◆ **What to work on**: Select from the records below every line that has the word "Trophies" in it.

◆ **Data for processing**:

BEGIN

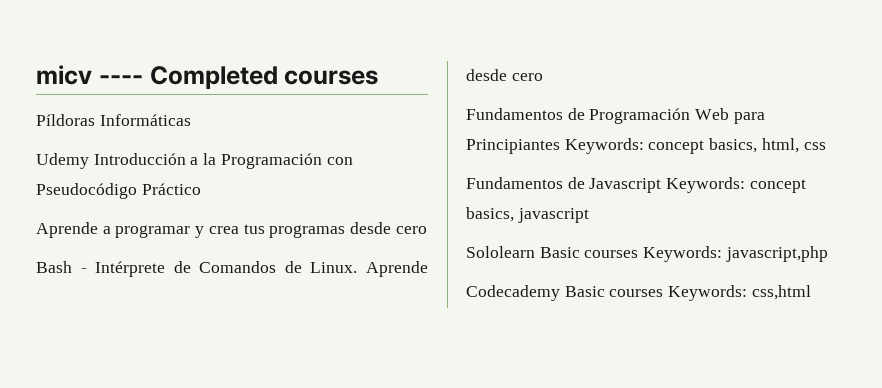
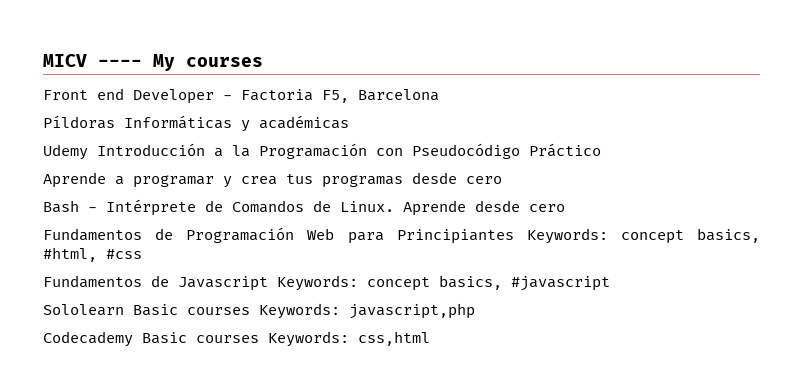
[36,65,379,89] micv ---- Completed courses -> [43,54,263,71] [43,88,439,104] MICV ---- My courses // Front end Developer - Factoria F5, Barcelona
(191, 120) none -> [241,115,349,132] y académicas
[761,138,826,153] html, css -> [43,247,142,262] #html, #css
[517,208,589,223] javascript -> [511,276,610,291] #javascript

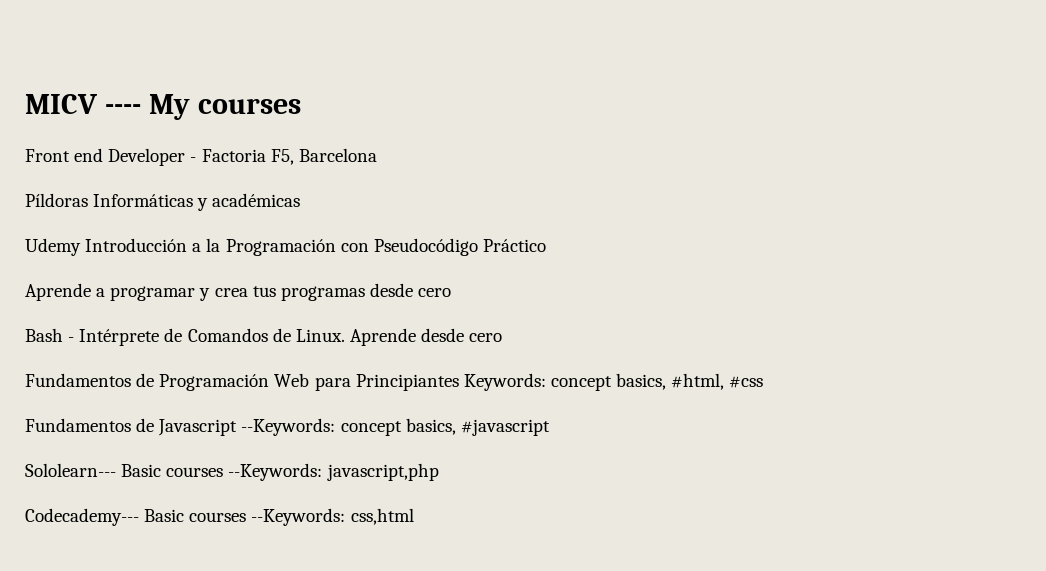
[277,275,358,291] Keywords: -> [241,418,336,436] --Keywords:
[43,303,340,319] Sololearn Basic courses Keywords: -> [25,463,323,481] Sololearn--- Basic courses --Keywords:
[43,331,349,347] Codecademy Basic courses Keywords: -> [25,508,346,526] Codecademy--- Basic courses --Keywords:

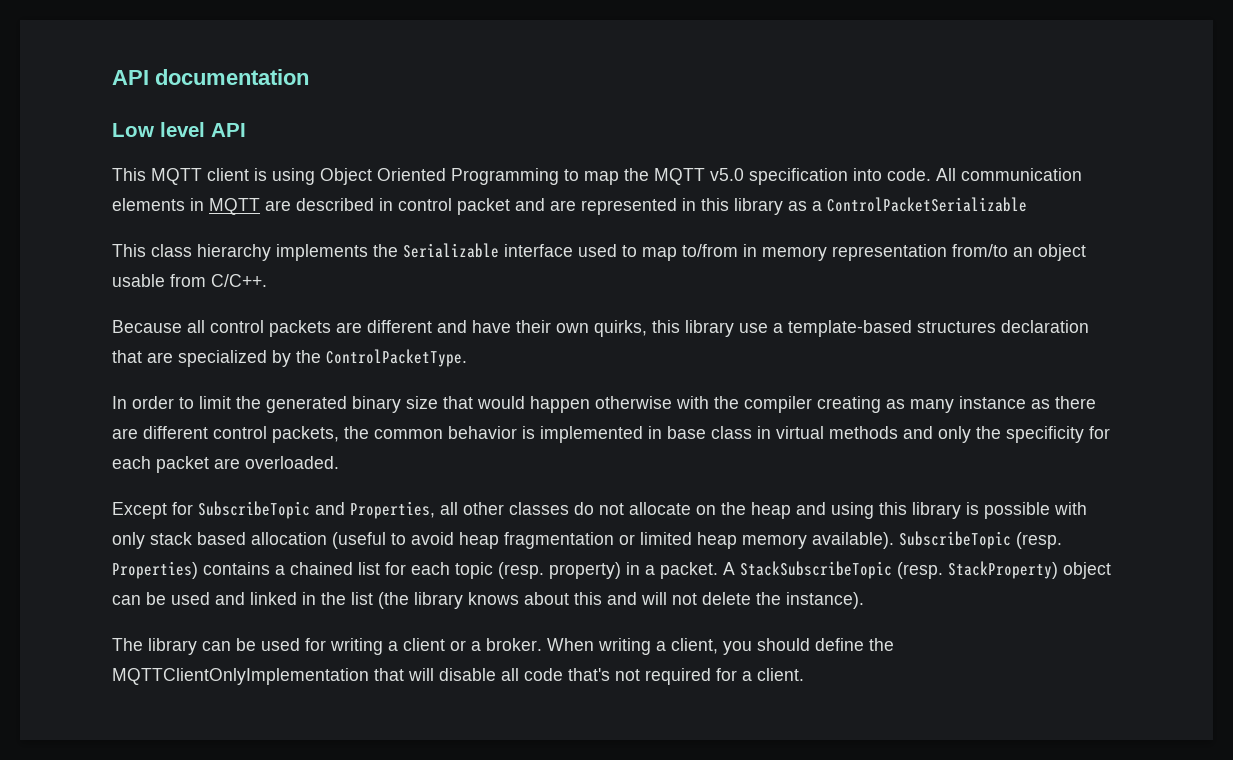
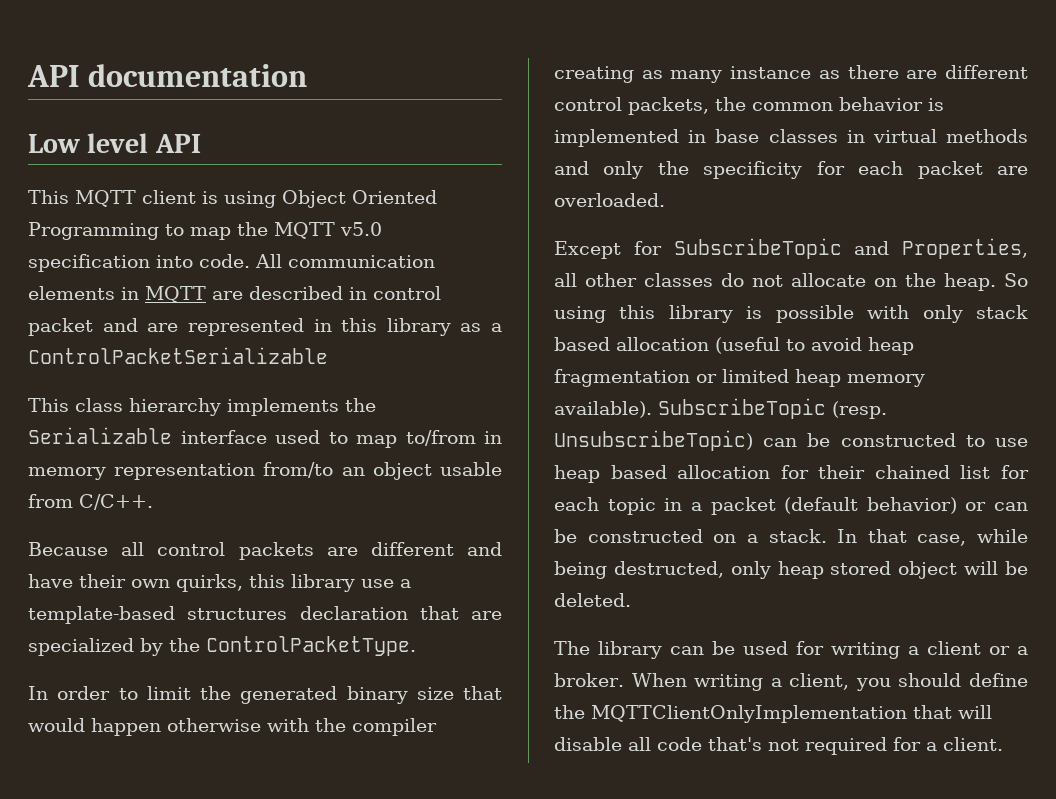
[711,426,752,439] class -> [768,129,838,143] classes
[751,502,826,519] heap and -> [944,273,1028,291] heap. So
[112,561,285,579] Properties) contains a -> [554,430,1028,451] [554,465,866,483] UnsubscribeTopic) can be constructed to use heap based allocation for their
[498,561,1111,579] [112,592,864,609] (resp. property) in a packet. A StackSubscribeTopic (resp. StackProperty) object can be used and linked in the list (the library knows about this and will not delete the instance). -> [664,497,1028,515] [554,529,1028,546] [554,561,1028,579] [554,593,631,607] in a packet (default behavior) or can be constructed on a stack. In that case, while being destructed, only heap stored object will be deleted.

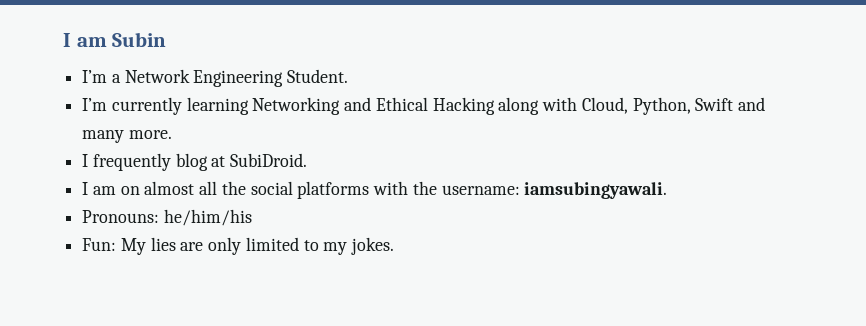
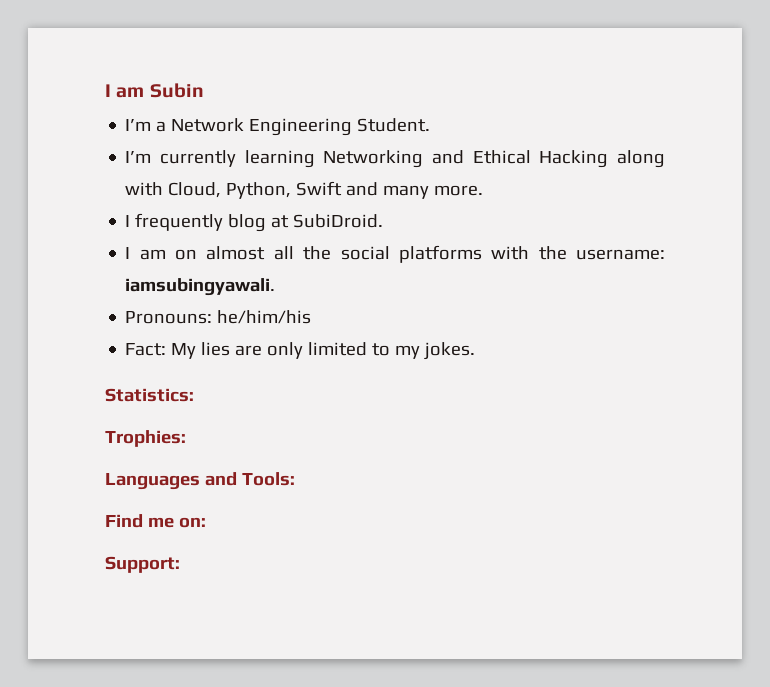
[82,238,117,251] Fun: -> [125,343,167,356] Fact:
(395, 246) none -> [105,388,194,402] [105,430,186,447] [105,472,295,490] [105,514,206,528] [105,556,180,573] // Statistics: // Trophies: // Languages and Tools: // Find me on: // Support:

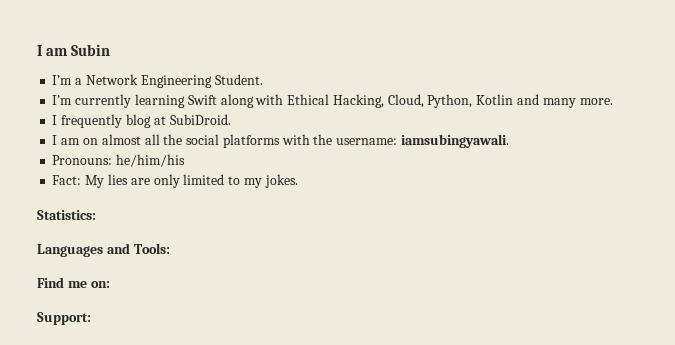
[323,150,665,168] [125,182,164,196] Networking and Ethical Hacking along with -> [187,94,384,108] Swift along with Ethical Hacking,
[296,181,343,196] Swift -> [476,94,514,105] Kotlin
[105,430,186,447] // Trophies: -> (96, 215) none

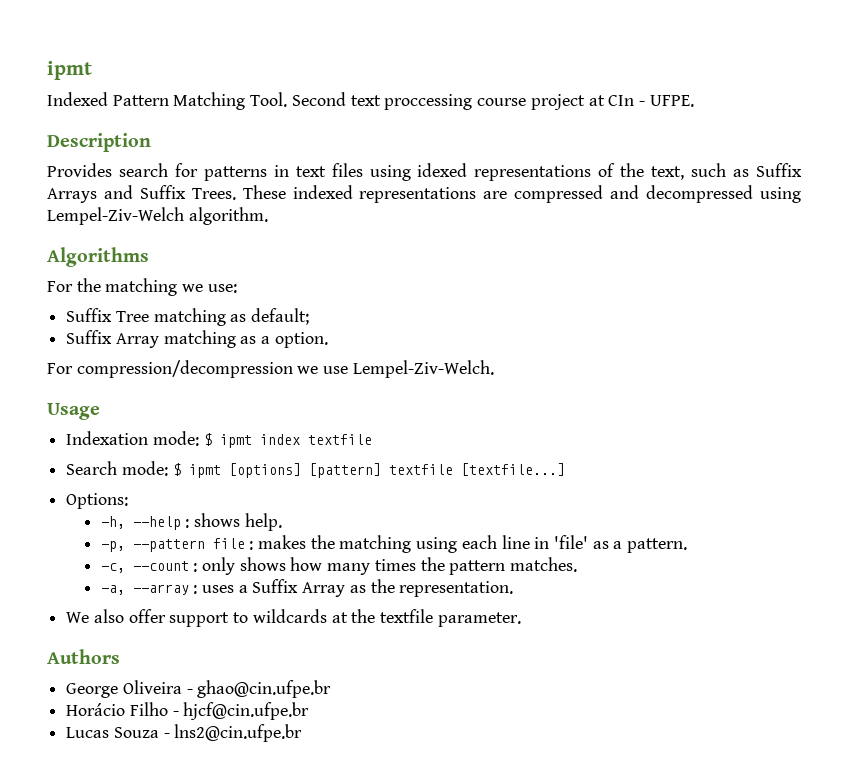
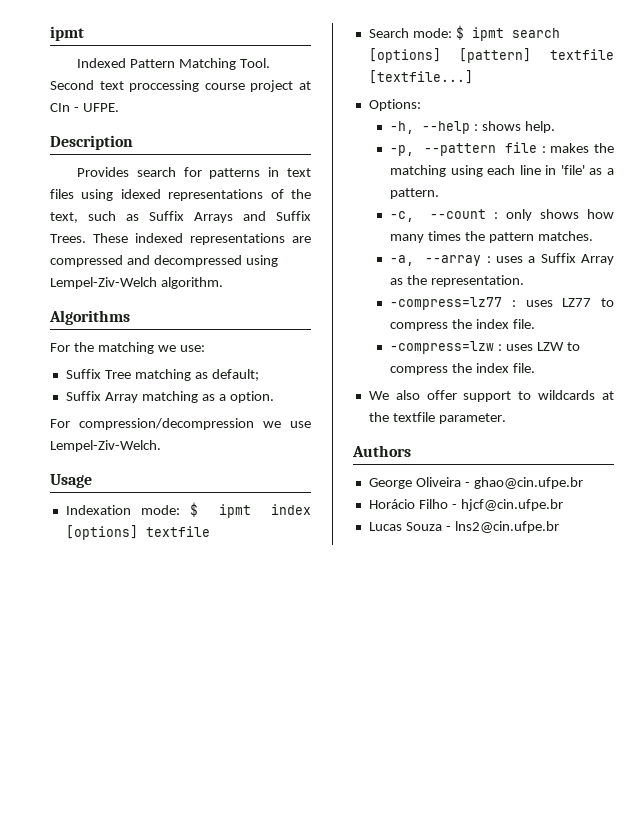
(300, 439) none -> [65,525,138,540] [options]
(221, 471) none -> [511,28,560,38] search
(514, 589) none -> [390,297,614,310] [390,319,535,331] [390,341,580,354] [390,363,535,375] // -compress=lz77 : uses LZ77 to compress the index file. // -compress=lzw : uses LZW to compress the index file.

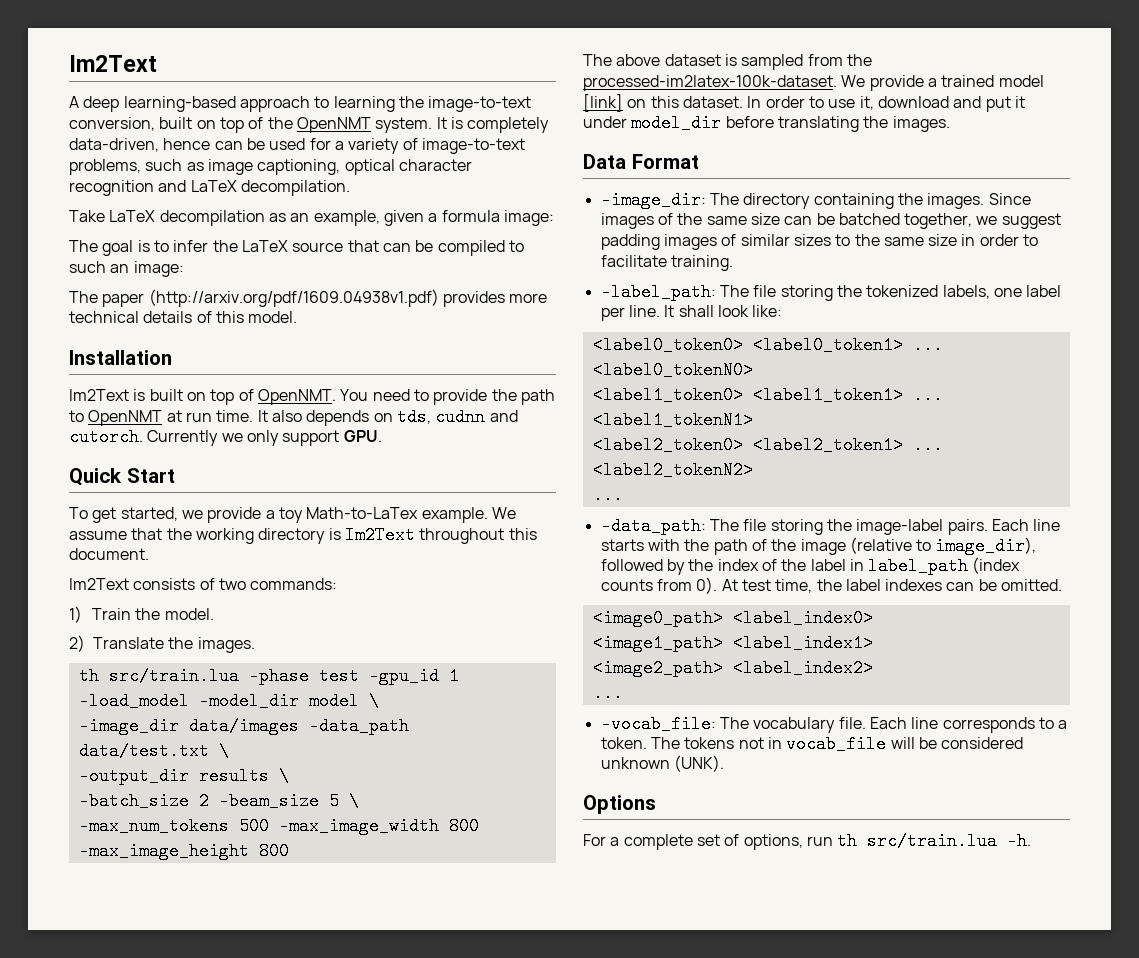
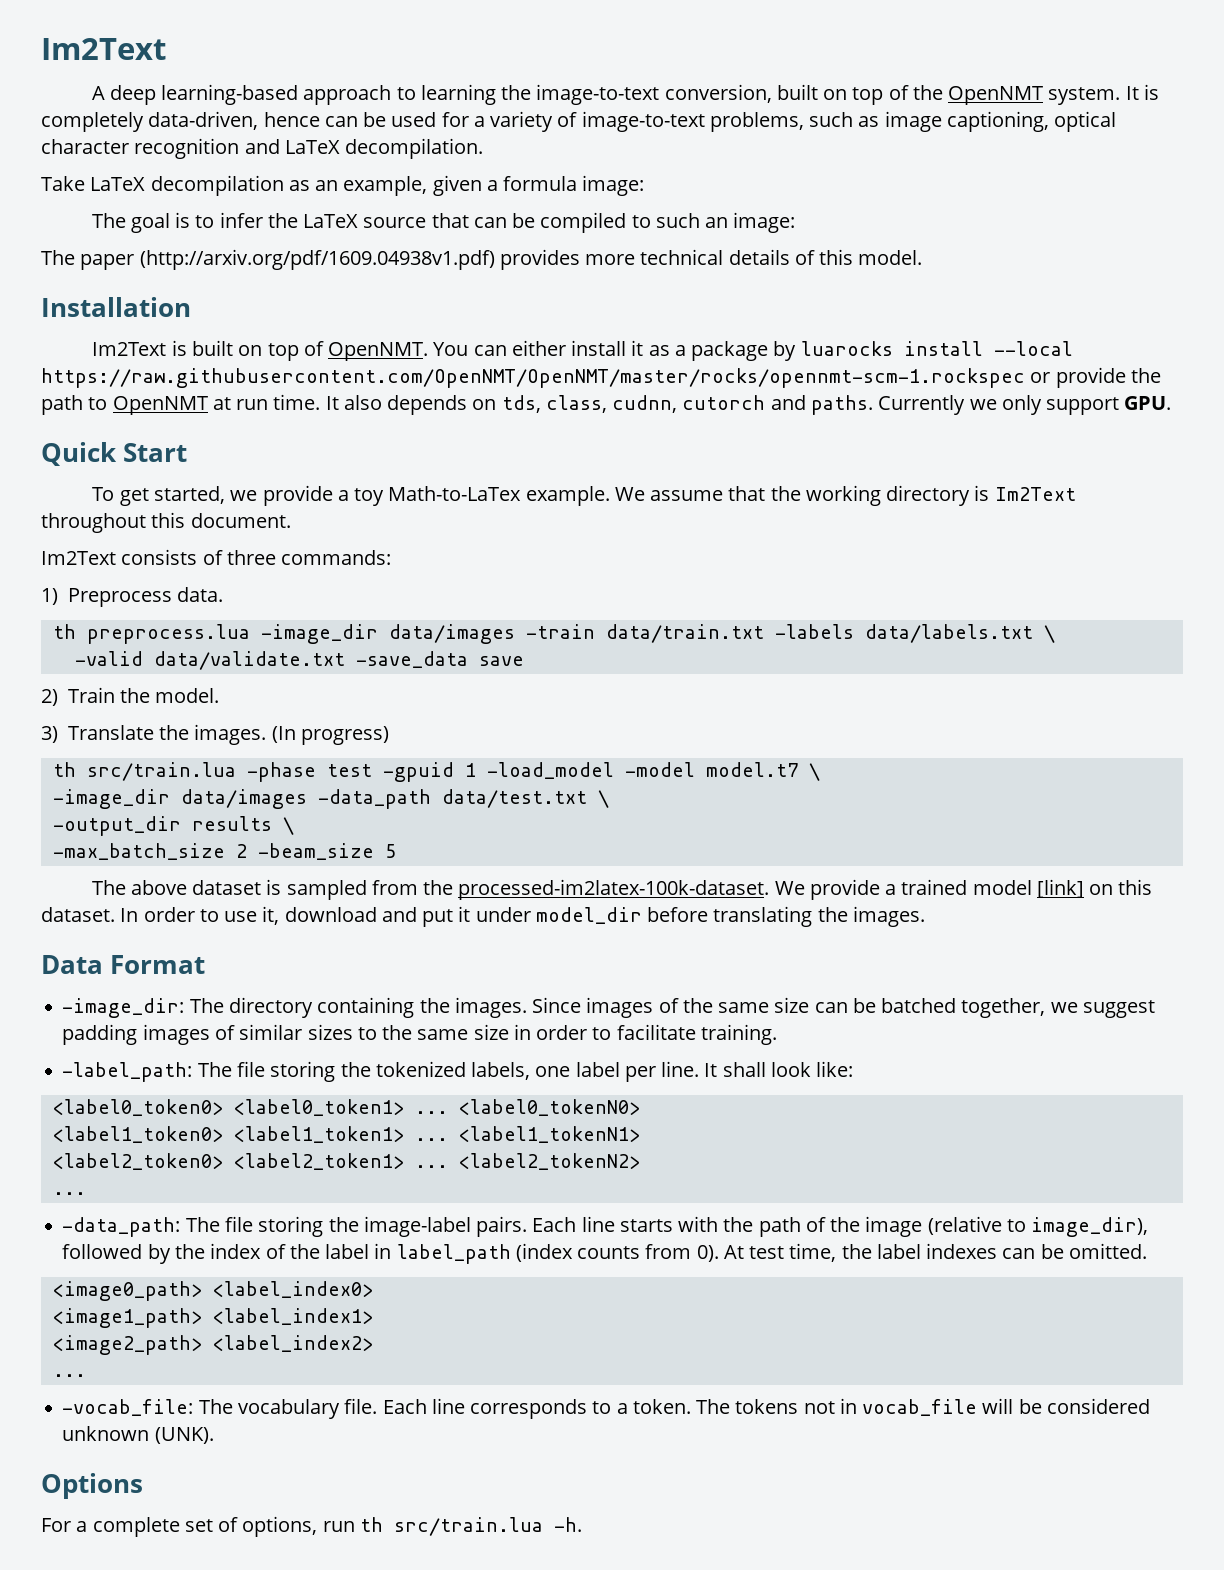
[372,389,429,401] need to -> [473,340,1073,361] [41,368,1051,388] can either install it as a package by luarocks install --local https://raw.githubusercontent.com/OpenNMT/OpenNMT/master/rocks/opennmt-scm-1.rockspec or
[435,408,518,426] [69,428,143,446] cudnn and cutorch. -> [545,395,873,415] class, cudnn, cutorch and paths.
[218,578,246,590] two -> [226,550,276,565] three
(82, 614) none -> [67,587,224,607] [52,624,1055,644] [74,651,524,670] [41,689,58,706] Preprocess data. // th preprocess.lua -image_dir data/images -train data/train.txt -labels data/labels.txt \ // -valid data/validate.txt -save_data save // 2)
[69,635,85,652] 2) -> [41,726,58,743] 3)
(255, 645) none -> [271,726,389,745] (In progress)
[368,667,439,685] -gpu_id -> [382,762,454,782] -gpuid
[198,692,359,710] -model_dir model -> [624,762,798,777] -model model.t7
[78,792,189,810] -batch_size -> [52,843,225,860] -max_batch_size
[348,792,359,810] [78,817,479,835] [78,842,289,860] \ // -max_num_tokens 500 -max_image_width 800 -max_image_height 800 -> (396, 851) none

END

◆ **Answer**:
(395, 246) none -> [105,388,194,402] [105,430,186,447] [105,472,295,490] [105,514,206,528] [105,556,180,573] // Statistics: // Trophies: // Languages and Tools: // Find me on: // Support:
[105,430,186,447] // Trophies: -> (96, 215) none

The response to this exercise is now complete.